Note how Jack’s long coat and lack of pants have made it seem as if he is wearing a dress, a near perfect mirror image of Marla as they watch the 1. Watch Online Watch The Oblong Box Full Movie Online Film. Marla Has No Reflection, Neither Does Tyler.
Marla and Tyler do not have reflections, because they do not exist. Unless Jack is with Marla (or Tyler) their reflection or image will not appear.
This is because this is the only time Marla is “real” to the narrator. We can see a great example of this in the scene when Tyler is saving Marla from suicide and goes to her hotel to save her. On their way down the hallway they walk directly by a convex mirror.
When they both walk by, neither of them has a reflection. The mirror is facing the camera and should show the reflection of the two walking by, but the only reflections we see are of the paramedics running past Marla and Tyler in the same exact spot where they had been walking. We know for a fact that Jack’s imagined alternate personalities have no objective “image” in the real world.

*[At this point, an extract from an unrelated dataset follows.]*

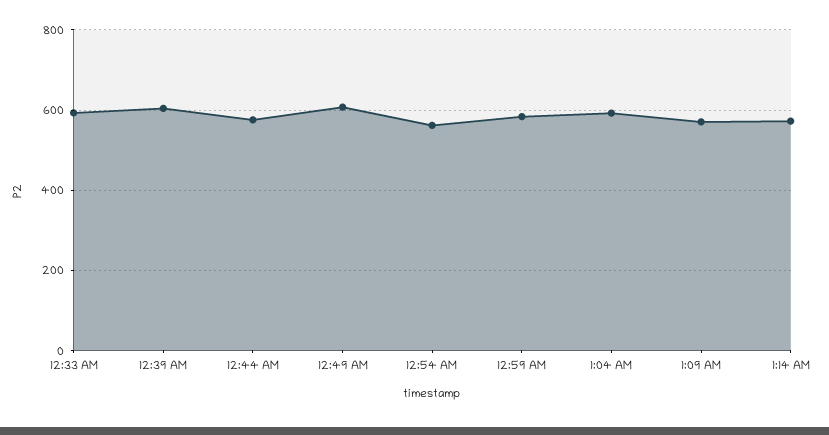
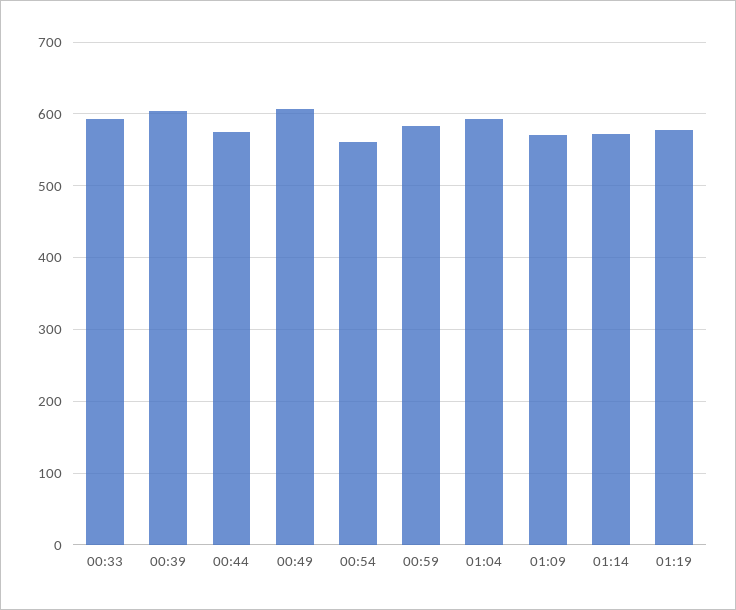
01:19: none -> 580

This is clearly the case in the final scene of the movie where Jack is fighting Tyler in the parking garage. The film cuts to the security cameras in the parking garage (which Jack never saw, just like he never saw the scene where Tyler saves Marla) and we can see that Tyler is not visible, since he does not exist. The reason we see that Tyler and Marla have reflections in other scenes (e. Jack is checking Marla for breast cancer or when Tyler is looking in the bathroom mirror) is because at those points Jack was acting his himself observing the alternate personality as a separate person. In the scene where Tyler goes to save Marla, Jack is supposedly not there, meaning Tyler and Marla are not actually being observed (except by us). We are being told to “imagine” what it would be like to see Tyler and Marla escape the hotel and in doing so the illusion of Marla and Tyler’s existence begins to disintegrate. We are not watching Tyler save Marla in this scene, we are watching Jack leave the hotel completely alone, yelling at the paramedics franticly about how Marla is infectious human waste (hence the use of the 3rd person when Marla is yelling at the paramedics.
Check the 3 slides above for proof or go to 5. Any 3rd person view will show they have no reflection (which is why we don’t see it here, Jack is just telling us to imagine it – so we see them).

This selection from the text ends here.